**Task objective**. Below this line are records; write out exactly the lines from the one containing "gap: 17px ->" through the one containing "background: #bef264 ->", with the pictures left out.

**Data supplied**.
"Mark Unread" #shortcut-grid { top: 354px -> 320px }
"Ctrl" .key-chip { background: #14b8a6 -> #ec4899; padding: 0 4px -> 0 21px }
* * *
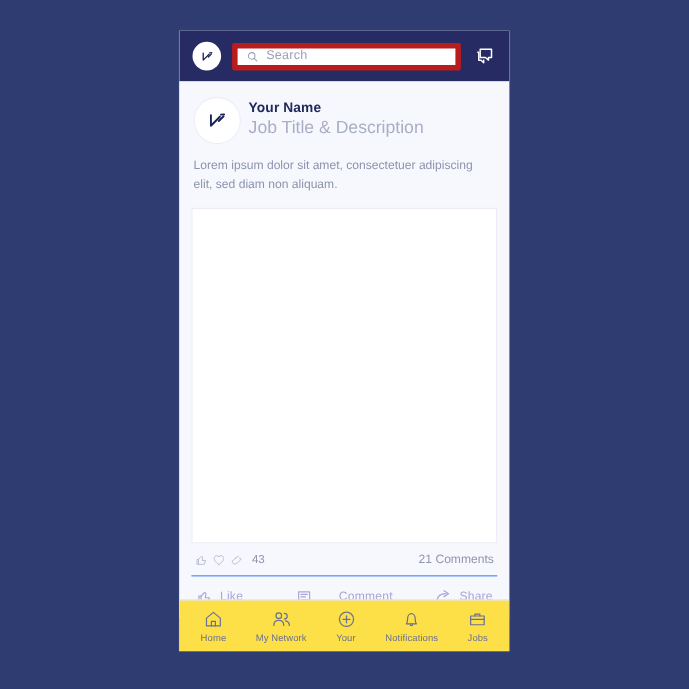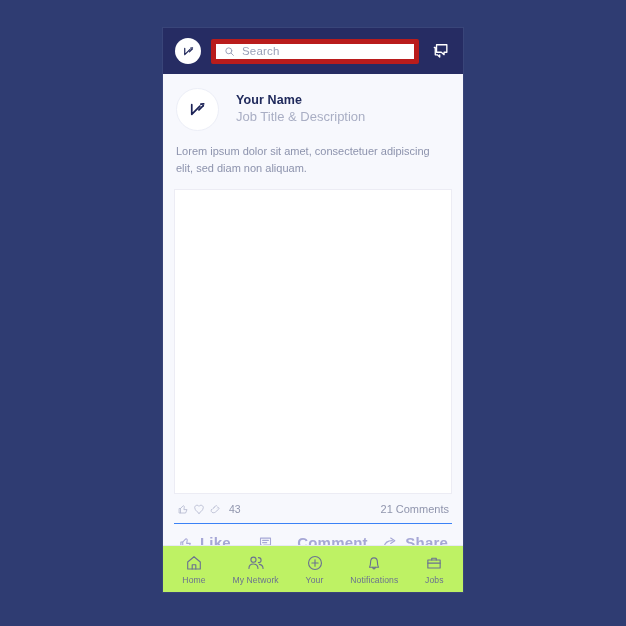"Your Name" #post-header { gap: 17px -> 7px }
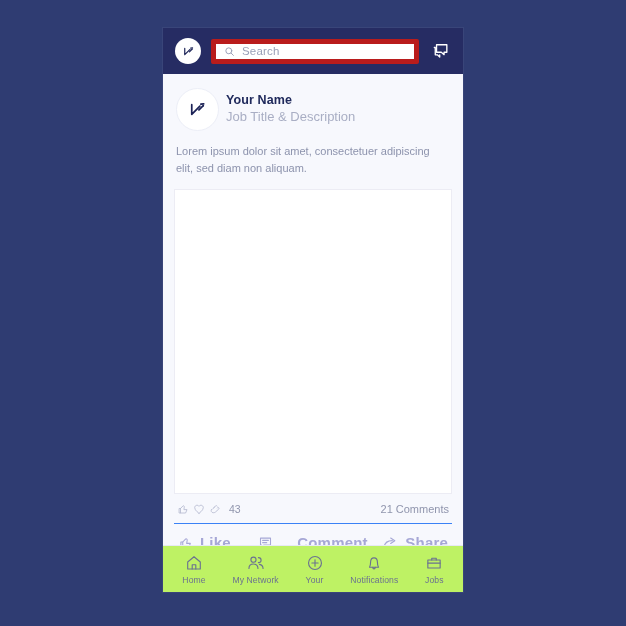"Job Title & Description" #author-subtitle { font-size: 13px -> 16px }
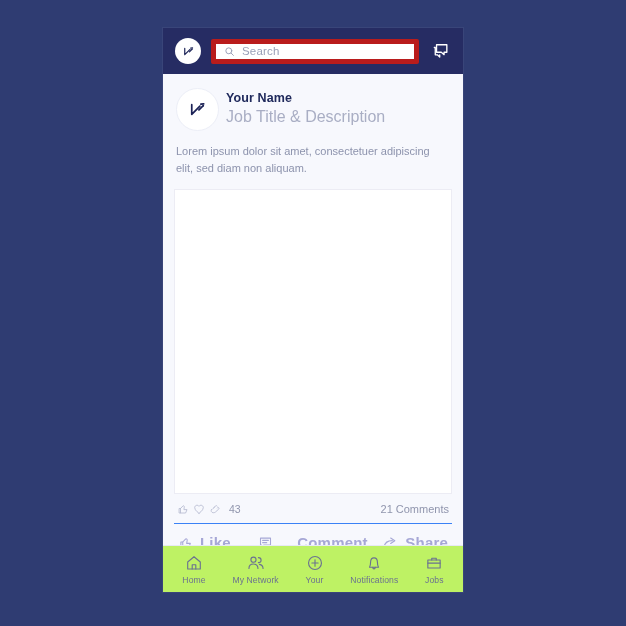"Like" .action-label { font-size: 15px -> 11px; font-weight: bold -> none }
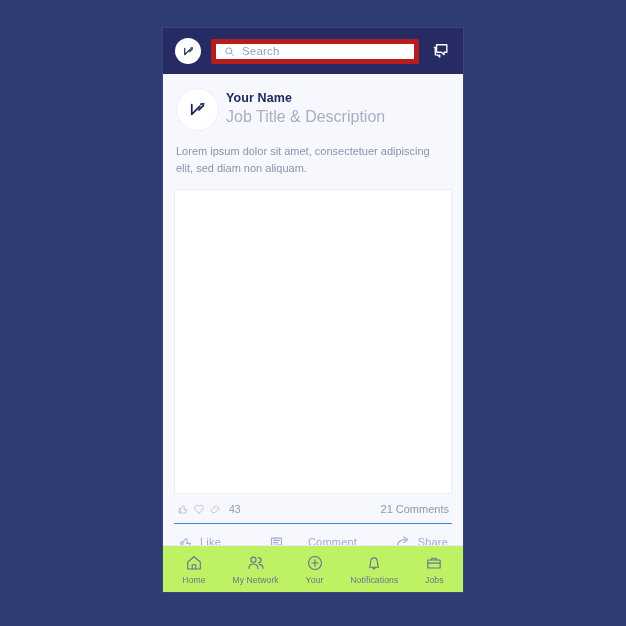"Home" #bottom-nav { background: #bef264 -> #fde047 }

**Solution below**.
"Your Name" #post-header { gap: 17px -> 7px }
"Job Title & Description" #author-subtitle { font-size: 13px -> 16px }
"Like" .action-label { font-size: 15px -> 11px; font-weight: bold -> none }
"Home" #bottom-nav { background: #bef264 -> #fde047 }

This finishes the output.